Publishing Rich HTML without any limitations in SharePoint 2010


SharePoint 2010 ships with rich content editing capabilities. However the set of allowed HTML tags is limited. Find out how to avoid the limitations in editing rich content in SharePoint 2010.

When working with Internet-facing websites, rich content allows us to make difference and to add interaction and semantics to static pages. Out of the box SharePoint 2010 ships with a Rich Text Editor (RTE) that allows us to enrich our content with HTML markup. Thanks to its interaction with the Ribbon content editors can easily add rich media, data tables or change presentation of the content using the Rich Text Editor.

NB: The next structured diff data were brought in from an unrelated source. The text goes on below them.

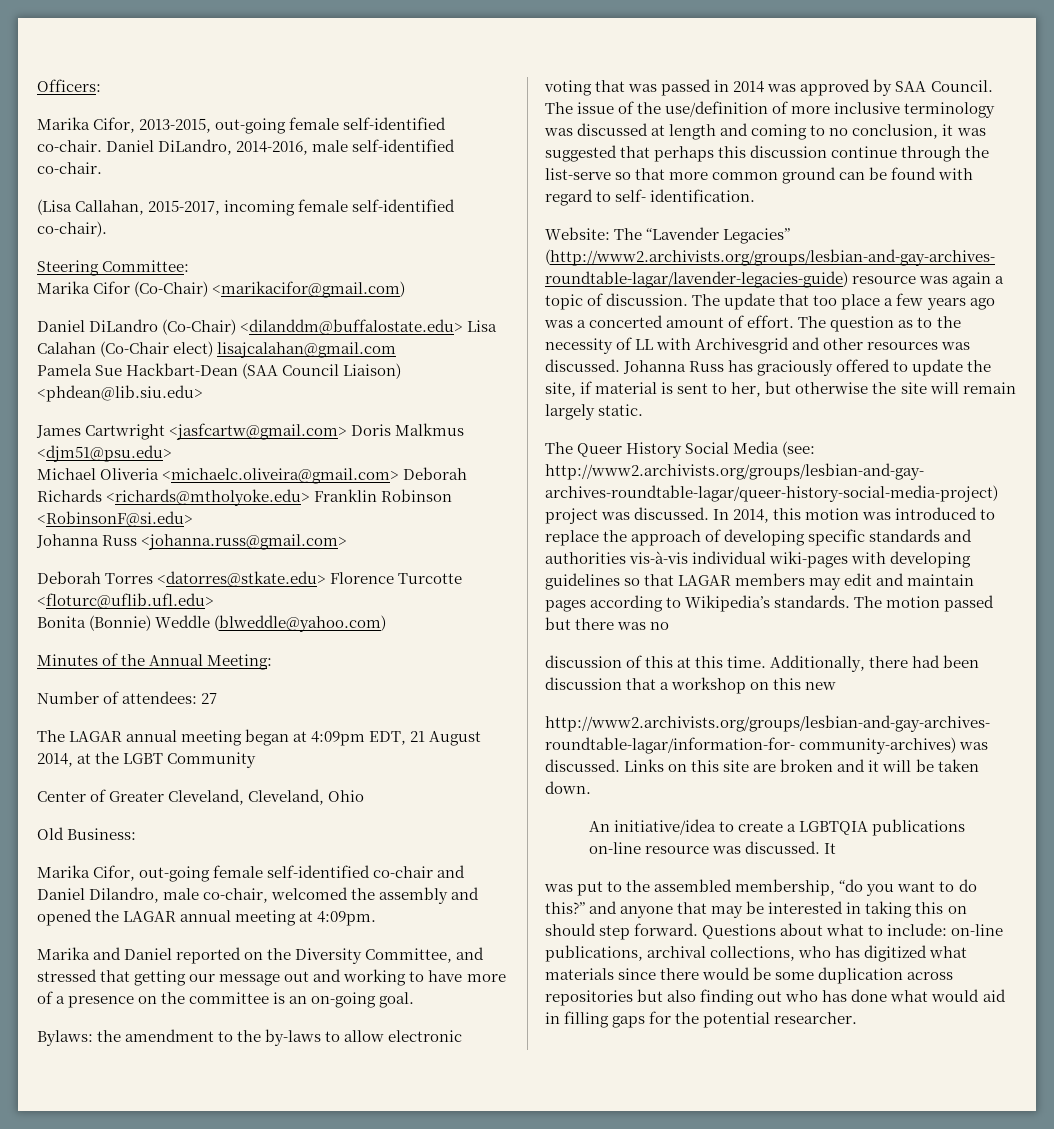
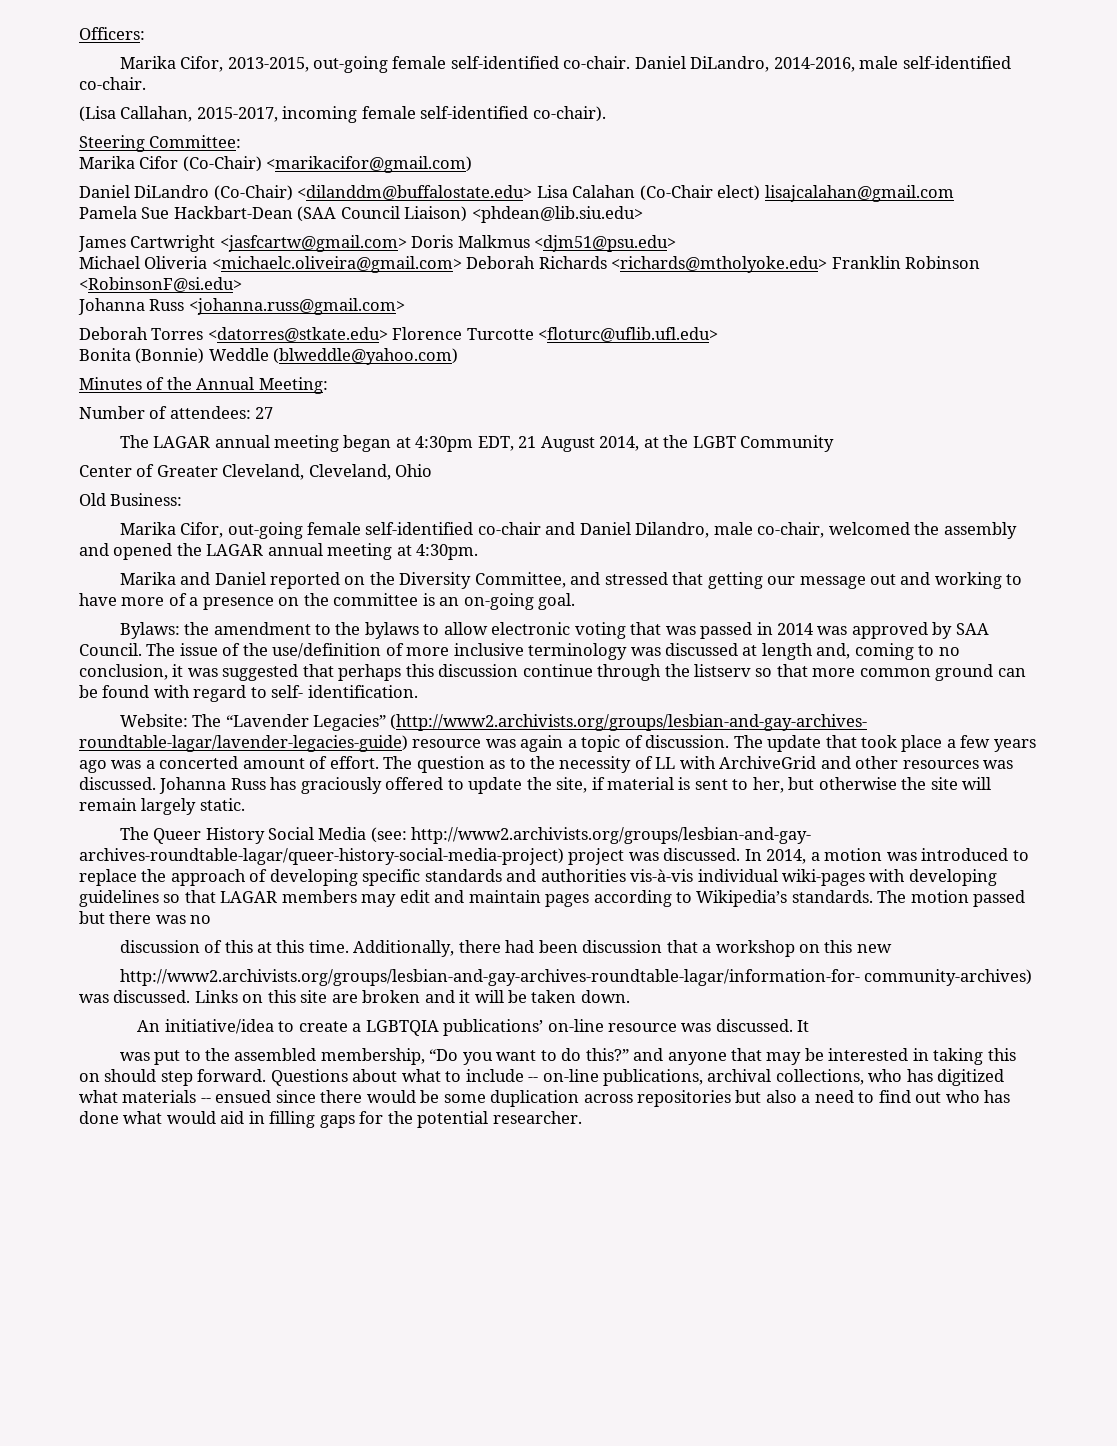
- The LAGAR annual meeting began at 4:09pm EDT, 21 August 2014, at the LGBT Community
+ The LAGAR annual meeting began at 4:30pm EDT, 21 August 2014, at the LGBT Community
- Marika Cifor, out-going female self-identified co-chair and Daniel Dilandro, male co-chair, welcomed the assembly and opened the LAGAR annual meeting at 4:09pm.
+ Marika Cifor, out-going female self-identified co-chair and Daniel Dilandro, male co-chair, welcomed the assembly and opened the LAGAR annual meeting at 4:30pm.
- Bylaws: the amendment to the by-laws to allow electronic voting that was passed in 2014 was approved by SAA Council.
+ Bylaws: the amendment to the bylaws to allow electronic voting that was passed in 2014 was approved by SAA Council.
- The issue of the use/definition of more inclusive terminology was discussed at length and coming to no conclusion, it was suggested that perhaps this discussion continue through the list-serve so that more common ground can be found with regard to self- identification.
+ The issue of the use/definition of more inclusive terminology was discussed at length and, coming to no conclusion, it was suggested that perhaps this discussion continue through the listserv so that more common ground can be found with regard to self- identification.
- The update that too place a few years ago was a concerted amount of effort.
+ The update that took place a few years ago was a concerted amount of effort.
- The question as to the necessity of LL with Archivesgrid and other resources was discussed.
+ The question as to the necessity of LL with ArchiveGrid and other resources was discussed.
- In 2014, this motion was introduced to replace the approach of developing specific standards and authorities vis-à-vis individual wiki-pages with developing guidelines so that LAGAR members may edit and maintain pages according to Wikipedia’s standards.
+ In 2014, a motion was introduced to replace the approach of developing specific standards and authorities vis-à-vis individual wiki-pages with developing guidelines so that LAGAR members may edit and maintain pages according to Wikipedia’s standards.
- An initiative/idea to create a LGBTQIA publications on-line resource was discussed.
+ An initiative/idea to create a LGBTQIA publications’ on-line resource was discussed.
- was put to the assembled membership, “do you want to do this?” and anyone that may be interested in taking this on should step forward.
+ was put to the assembled membership, “Do you want to do this?” and anyone that may be interested in taking this on should step forward.
- Questions about what to include: on-line publications, archival collections, who has digitized what materials since there would be some duplication across repositories but also finding out who has done what would aid in filling gaps for the potential researcher.
+ Questions about what to include -- on-line publications, archival collections, who has digitized what materials -- ensued since there would be some duplication across repositories but also a need to find out who has done what would aid in filling gaps for the potential researcher.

Nowadays however, rich content goes far beyond formatting and including media. We not only want to publish content but we also want to track its value using web analytics. And to make the content more valuable we want to make use of new capabilities such as microdata or HTML5. Unfortunately things aren’t as easy as you might want them to be when working with SharePoint 2010.

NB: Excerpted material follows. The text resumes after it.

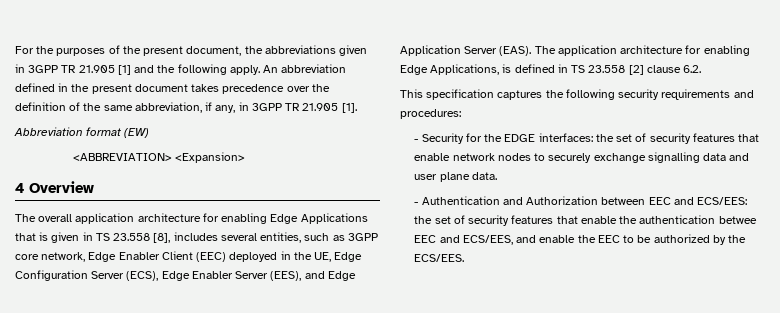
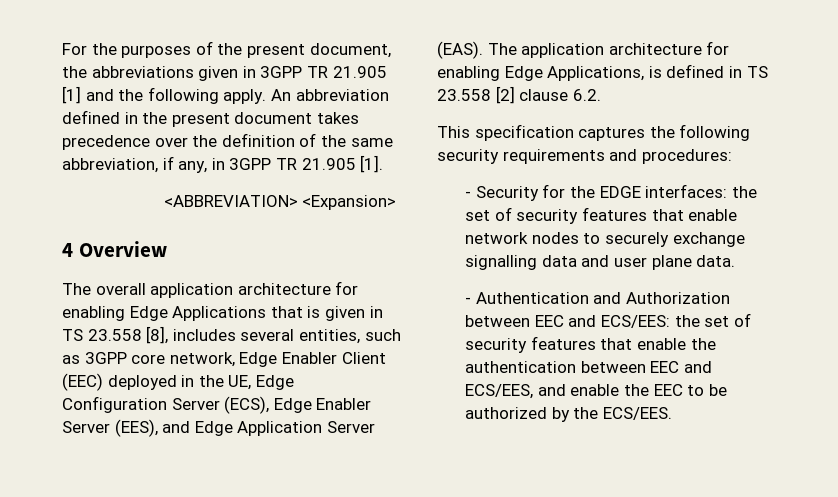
- Abbreviation format (EW)
- - Authentication and Authorization between EEC and ECS/EES: the set of security features that enable the authentication betwee EEC and ECS/EES, and enable the EEC to be authorized by the ECS/EES.
+ - Authentication and Authorization between EEC and ECS/EES: the set of security features that enable the authentication between EEC and ECS/EES, and enable the EEC to be authorized by the ECS/EES.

Inconvenient Publishing HTML Field

The Publishing HTML Field Type in SharePoint 2010 has been designed to empower content editors with rich content editing capabilities. This flexibility comes however with a price. To keep things manageable and secure the Publishing HTML Field has been equipped with a number of security gates which prevent content editors from using potentially harmful markup in web pages. Considering how dynamic the web is, and how often new possibilities emerge, the Publishing HTML Field in SharePoint 2010 uses a list of allowed HTML tags and attributes that content editor can use when writing web content. Everything else that isn’t included in those white lists is removed when saving content.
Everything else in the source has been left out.